Collected data:
=== Begin Enclosure ===

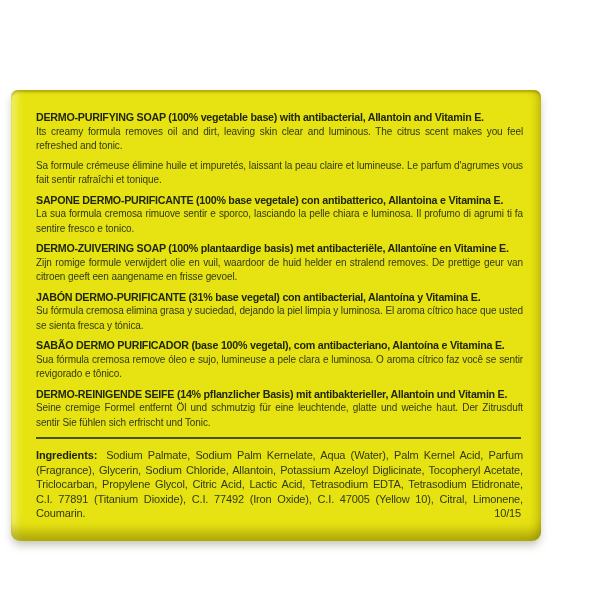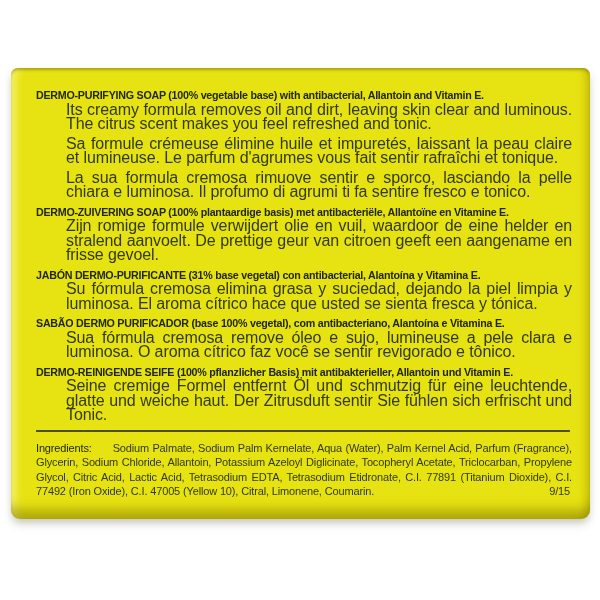"DERMO-PURIFYING SOAP (100% vegetable" .panel { top: 68px -> 90px; width: 579px -> 530px }
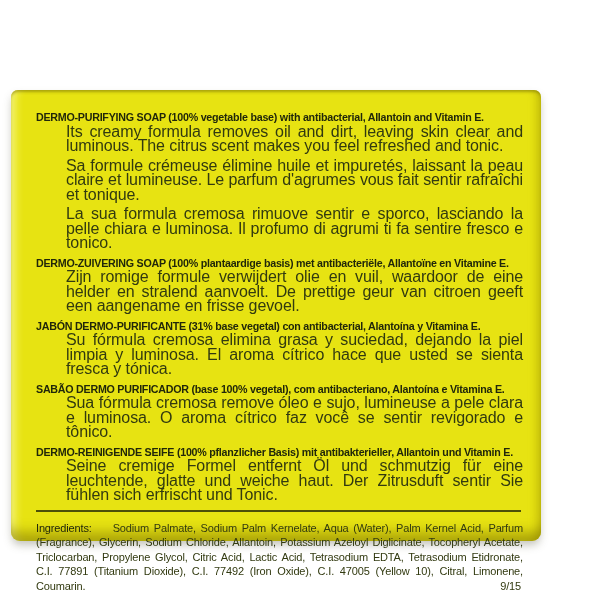"Its creamy formula removes oil" .section .body { font-size: 16px -> 10px; margin-left: 30px -> none }
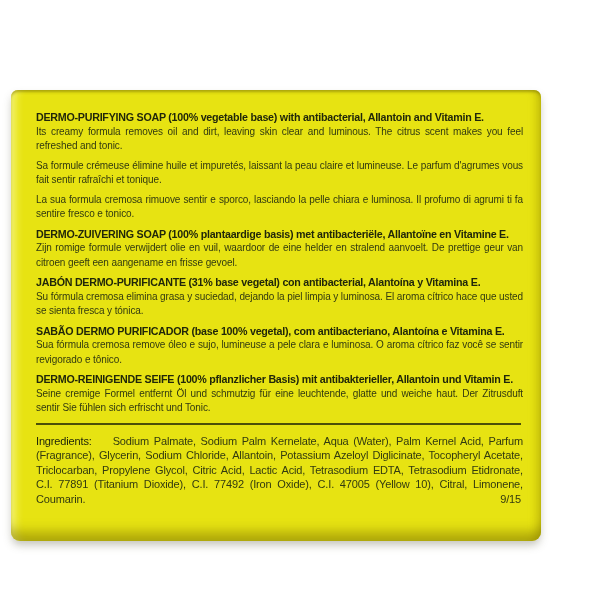"SAPONE DERMO-PURIFICANTE (100% base" div.heading { html: none -> <div>SAPONE DERMO-PURIFICANTE (100% base vegetale) con antibatterico, Allantoina e Vitamina E.</div> }
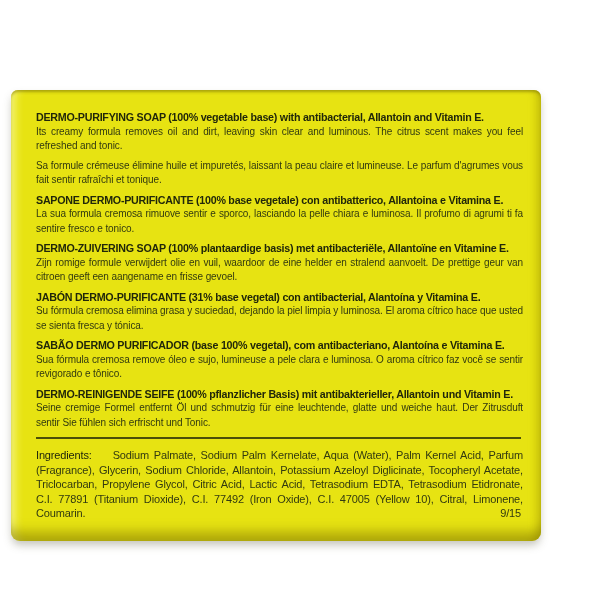"Zijn romige formule verwijdert olie" div.body { text: eine helder en stralend aanvoelt -> huid helder en stralend removes }
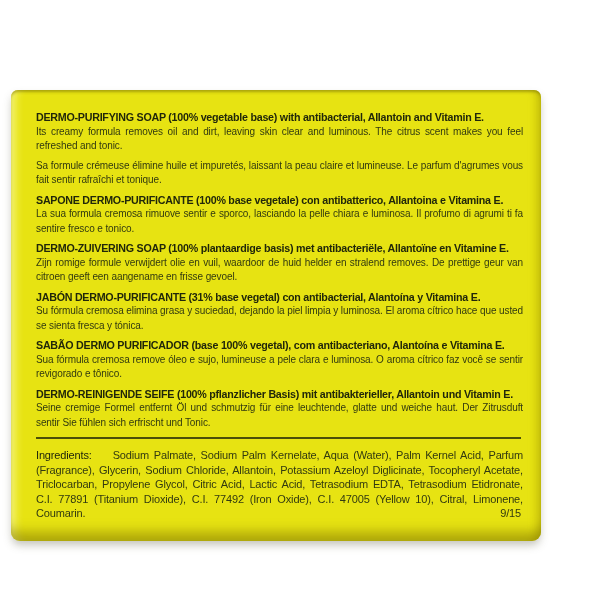"DERMO-REINIGENDE SEIFE (100%" div.heading { text: 100% -> 14% }
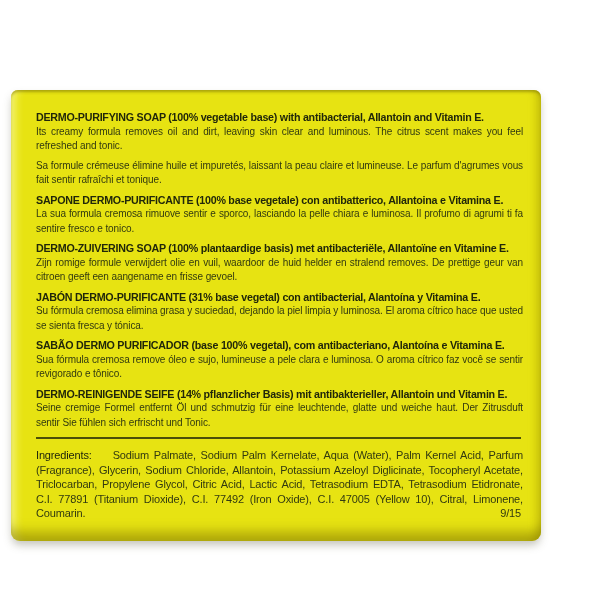"Ingredients:" .ingredients .ing-label { font-weight: 400 -> 700; margin-right: 21px -> 9px }
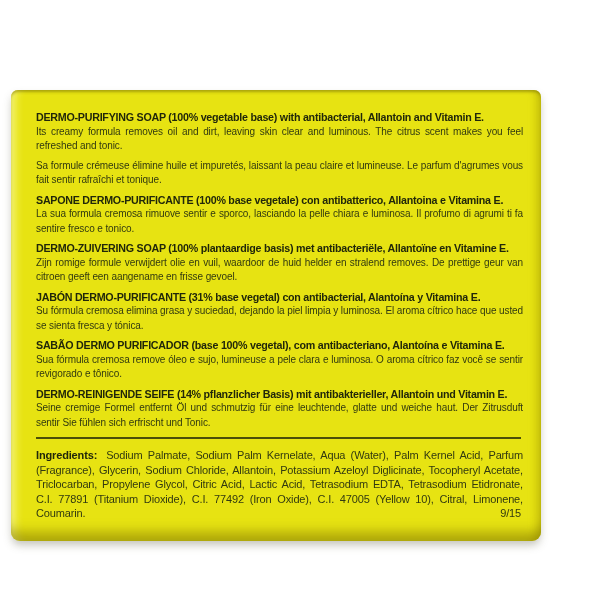"9/15" span.batch-code { text: 9/15 -> 10/15 }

=== End Enclosure ===

#### [EXERCISE INSTRUCTIONS]
Copy these entries precisely and drop any picture.

#### [SOLUTION TO THE PROBLEM]
"DERMO-PURIFYING SOAP (100% vegetable" .panel { top: 68px -> 90px; width: 579px -> 530px }
"Its creamy formula removes oil" .section .body { font-size: 16px -> 10px; margin-left: 30px -> none }
"SAPONE DERMO-PURIFICANTE (100% base" div.heading { html: none -> <div>SAPONE DERMO-PURIFICANTE (100% base vegetale) con antibatterico, Allantoina e Vitamina E.</div> }
"Zijn romige formule verwijdert olie" div.body { text: eine helder en stralend aanvoelt -> huid helder en stralend removes }
"DERMO-REINIGENDE SEIFE (100%" div.heading { text: 100% -> 14% }
"Ingredients:" .ingredients .ing-label { font-weight: 400 -> 700; margin-right: 21px -> 9px }
"9/15" span.batch-code { text: 9/15 -> 10/15 }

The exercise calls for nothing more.